**Required work:**
Each line of the data below from the one holding "Bracelet Marble: 4" to the one holding "total: 1491.00 -> 1323.90", inclusive, is to be reproduced exactly; no other line belongs in the answer.

Dataset records
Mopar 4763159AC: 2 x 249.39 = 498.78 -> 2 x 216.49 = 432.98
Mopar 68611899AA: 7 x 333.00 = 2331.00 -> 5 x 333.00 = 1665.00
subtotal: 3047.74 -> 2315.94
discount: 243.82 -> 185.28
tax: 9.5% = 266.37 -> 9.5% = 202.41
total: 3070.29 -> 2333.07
==
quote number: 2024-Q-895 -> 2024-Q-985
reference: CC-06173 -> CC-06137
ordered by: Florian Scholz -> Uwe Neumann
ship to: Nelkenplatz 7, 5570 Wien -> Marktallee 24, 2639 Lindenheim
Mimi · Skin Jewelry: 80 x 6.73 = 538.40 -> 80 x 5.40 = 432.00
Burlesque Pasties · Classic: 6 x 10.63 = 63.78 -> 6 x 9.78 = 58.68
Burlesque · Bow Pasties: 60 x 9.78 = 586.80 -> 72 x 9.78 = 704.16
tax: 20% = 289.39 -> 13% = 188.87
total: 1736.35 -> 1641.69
...
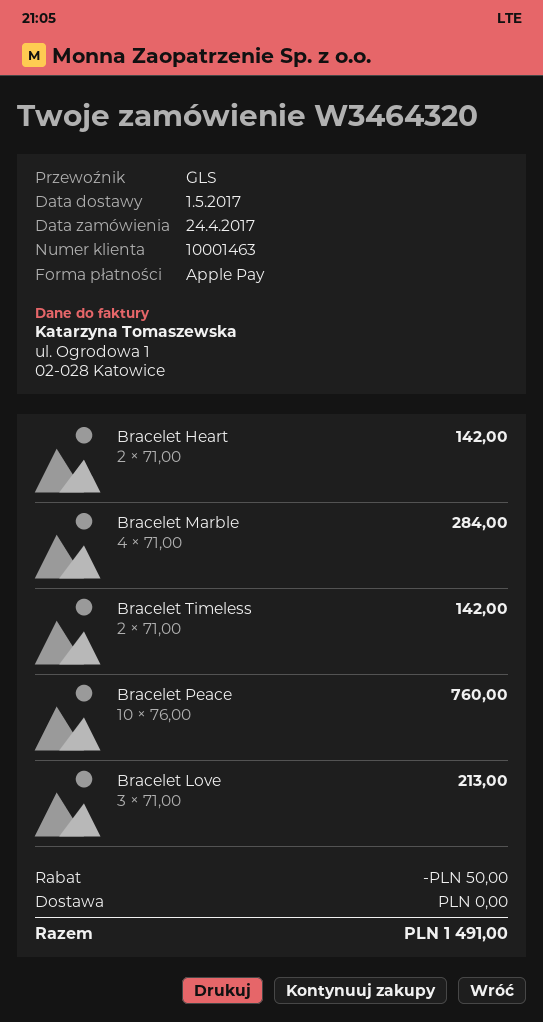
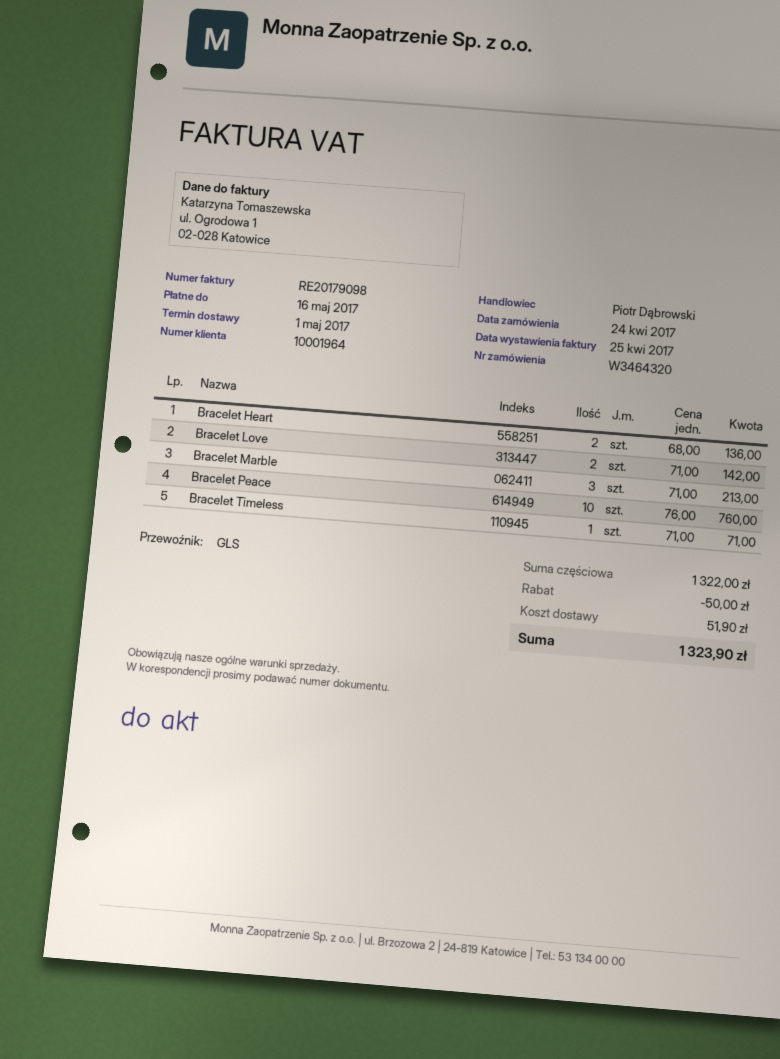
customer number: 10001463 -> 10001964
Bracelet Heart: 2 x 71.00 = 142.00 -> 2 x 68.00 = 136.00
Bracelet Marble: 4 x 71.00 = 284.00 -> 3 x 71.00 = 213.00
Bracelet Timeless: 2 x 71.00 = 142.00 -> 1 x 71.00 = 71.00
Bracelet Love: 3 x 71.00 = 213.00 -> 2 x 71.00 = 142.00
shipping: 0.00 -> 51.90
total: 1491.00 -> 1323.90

**Your response:**
Bracelet Marble: 4 x 71.00 = 284.00 -> 3 x 71.00 = 213.00
Bracelet Timeless: 2 x 71.00 = 142.00 -> 1 x 71.00 = 71.00
Bracelet Love: 3 x 71.00 = 213.00 -> 2 x 71.00 = 142.00
shipping: 0.00 -> 51.90
total: 1491.00 -> 1323.90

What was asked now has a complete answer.